The first step was to funnel every patient with a potential issue in their lungs using a single point of entry for all patients. The intake process includes lung cancer screening patients, patients referred by their primary care physician, as well as those where there have been nodules found incidentally through scans for other purposes.

“However a patient finds their way into our system, we won’t complete our engagement with that patient until all the threads are carried out—and we provide the coordination,” said Rose. This means, for example, that someone found to have a chronic illness (but not a lung issue) would be either referred for primary care services or disease management or prevention.

2. An integrated governance structure.

“Multidimensional illnesses require an integrated approach and not a traditional siloed model,” said Rose. To get buy-in, McLeod created an integrated governance structure for lung health that reports directly to the C-suite. The governing committee is co-led by a pulmonologist and a thoracic surgeon, and it includes administrators from the physicians’ group, radiology, and cancer.

3. New funding for new resources.

The financing for the Healthy Lungs initiative came from a combination of grants and internal funds. “To knit this together requires the kind of resourcing that isn’t in any particular cost center,” said Rose. “These various funding sources made it possible to get up and running.”

How GO2 for Lung Cancer helped shape the Healthy Lungs Initiative

Michael Rose stressed that GO2 for Lung Cancer provided critical help in both structuring their initiative and turning a concept into reality. It started with a financial plan and a template created by GO2 for Lung Cancer to enable health systems to do this work. When they populated the plan with their own data, McLeod Health could see how the program could be supported by revenue from screening and down-screen care.

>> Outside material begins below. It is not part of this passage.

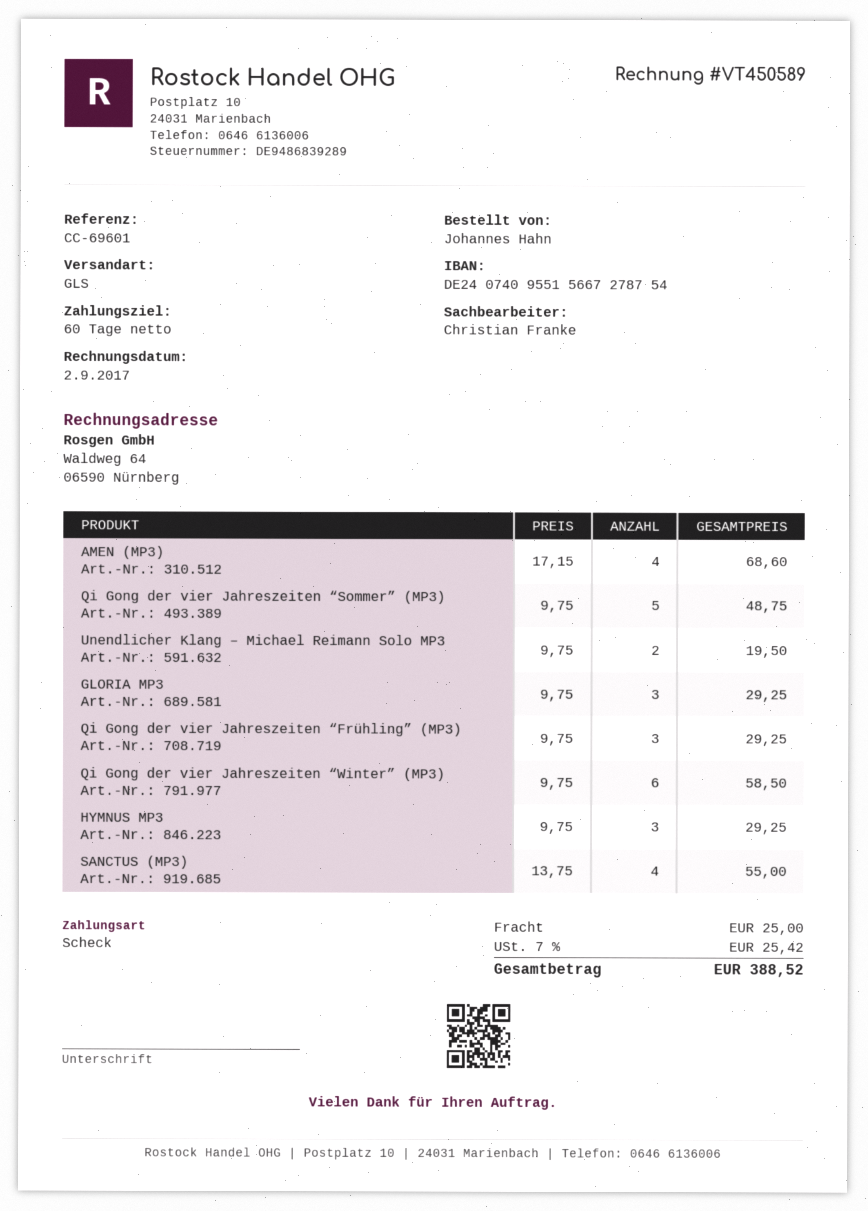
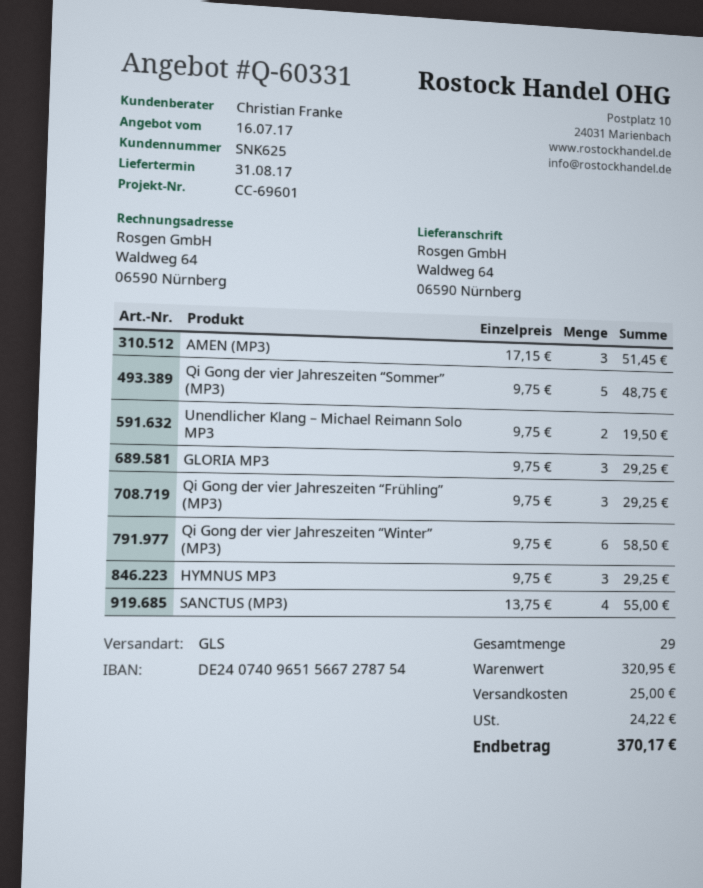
bank account: DE24074095515667278754 -> DE24074096515667278754
AMEN (MP3): 4 x 17.15 = 68.60 -> 3 x 17.15 = 51.45
tax: 25.42 -> 24.22
total: 388.52 -> 370.17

Rose noted that the results show that “when you do the right thing for people, that creates a revenue source that is sustainable.”

GO2 for Lung Cancer also helped locate experts and technology to support the undertaking. A key component was data management software to track patients with incidental nodules that might be actionable in the future.

Finally, Rose explained that that the literature suggests that their integrated approach, done right, will catch lung cancer at the early stages 90% of the time. That’s the goal McLeod Health wants to meet, and they’re well on their way thanks to the Healthy Lungs Initiative.

McLeod Health is a GO2 for Lung Cancer Care Continuum Center of Excellence.